Bei der Verfütterung von Nutzhanfsilage ist nach Angaben des Bundesinstituts für Risikobewertung (BfR) äußerste Vorsicht angeraten. Die Untersuchung eines Forscherteams zeigte dem BfR zufolge, dass es schon bei einer noch rechtlich zulässigen, also sehr niedrigen Konzentration an Cannabinoiden in der Nutzhanfsilage bei den Tieren zu Verhaltensänderungen und gesundheitlichen Beeinträchtigungen kommt. So verlangsamten sich Atmung und Herzschlag. Die Kühe seien schläfrig, bewegungsunsicher und würden weniger fressen und weniger Milch geben. „Unsere Untersuchung zeigt außerdem, dass selbst ein geringer Zusatz an Nutzhanfsilage zur Tagesration für Milchkühe dazu führt, dass Cannabinoide – darunter auch das Δ9-Tetrahydrocannabinol (Δ9-THC) – in der Milch nachgewiesen werden können“, so der BfR-Futtermittelexperte Dr. Robert Pieper, einer der Studienautoren. Die Beeinträchtigungen der Tiergesundheit seien offenbar durch die Cannabinoidkonzentration in der Silage bedingt, die wiederum von vielen Faktoren abhänge.

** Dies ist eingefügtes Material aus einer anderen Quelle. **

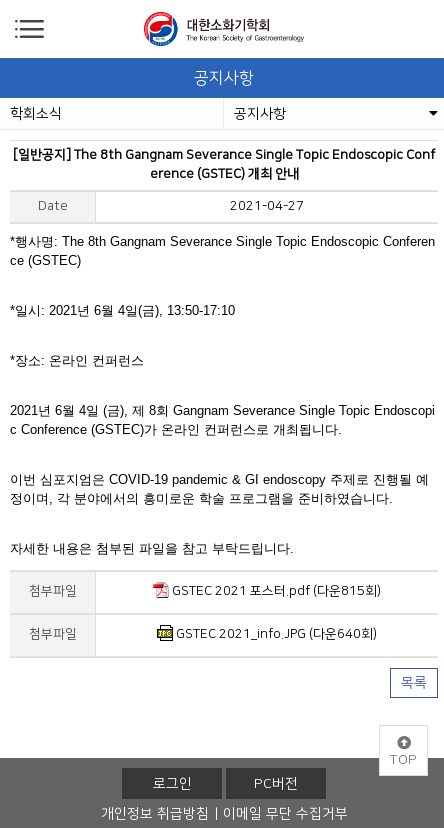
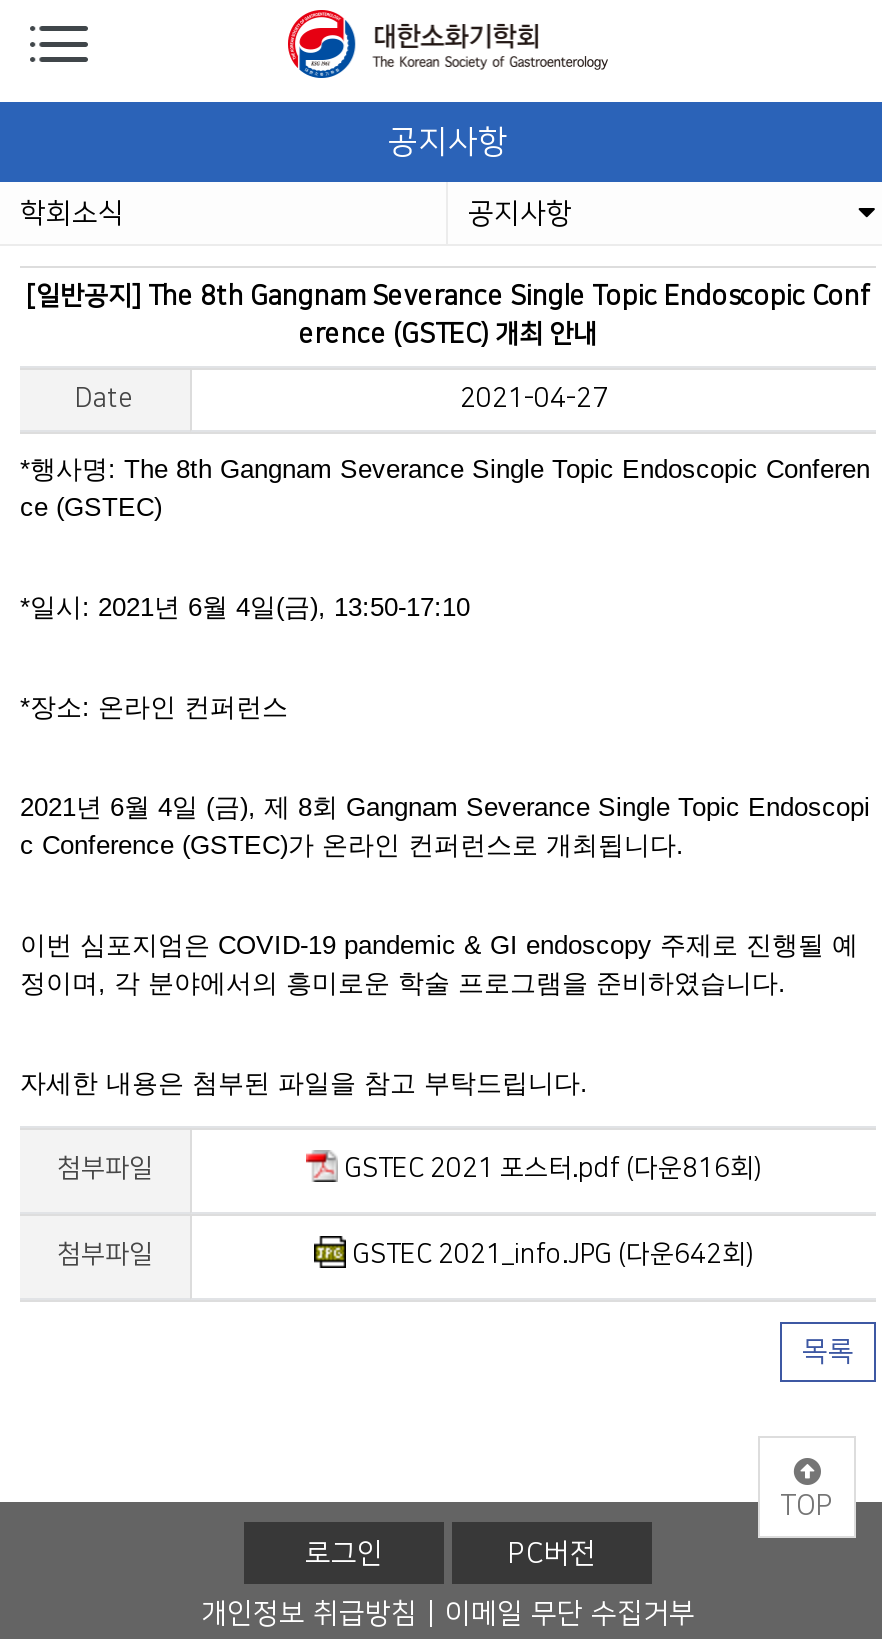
- GSTEC 2021 포스터.pdf (다운815회)
+ GSTEC 2021 포스터.pdf (다운816회)

- GSTEC 2021_info.JPG (다운640회)
+ GSTEC 2021_info.JPG (다운642회)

Die nun veröffentlichte Studie erfolgte nach Angaben des Bundesinstituts an zehn Milchkühen. Gemessen worden sei der Gehalt an Cannabinoid in Milch, Blutplasma und Kot. Außerdem seien Körperfunktionen wie Puls und Atmung überprüft und das Verhalten der Tiere beobachtet worden. Zunächst erhielten die Kühe dem BfR zufolge in der Tagesration bis zu 920 g Nutzhanfsilage aus ganzen Pflanzen mit sehr niedriger Cannabinoidkonzentration. Das hatte keine messbaren gesundheitlichen Folgen. Dann bekamen die Tiere zwischen 840 g und 1.680 g cannabinoidreichere Nutzhanfsilage, die aus Blättern, Blüten und Samen hergestellt worden war. Der Gehalt an psychoaktivem Δ9-THC in dieser Silage lag laut Institut mit etwa 0,12 % aber noch immer unter dem zulässigen Höchstgehalt für Nutzhanf von 0,2 %. Daraufhin habe sich das Verhalten der Tiere jedoch deutlich geändert, so das BfR. Vom zweiten Tag an hätten die Kühe weniger gefressen und zudem weniger Milch gegeben. Die Atemfrequenz und die Herzschlagrate hätten abgenommen. Zudem sei es zu verstärktem Speicheln, Zungenspiel und einer Rötung der Nickhaut im Auge gekommen.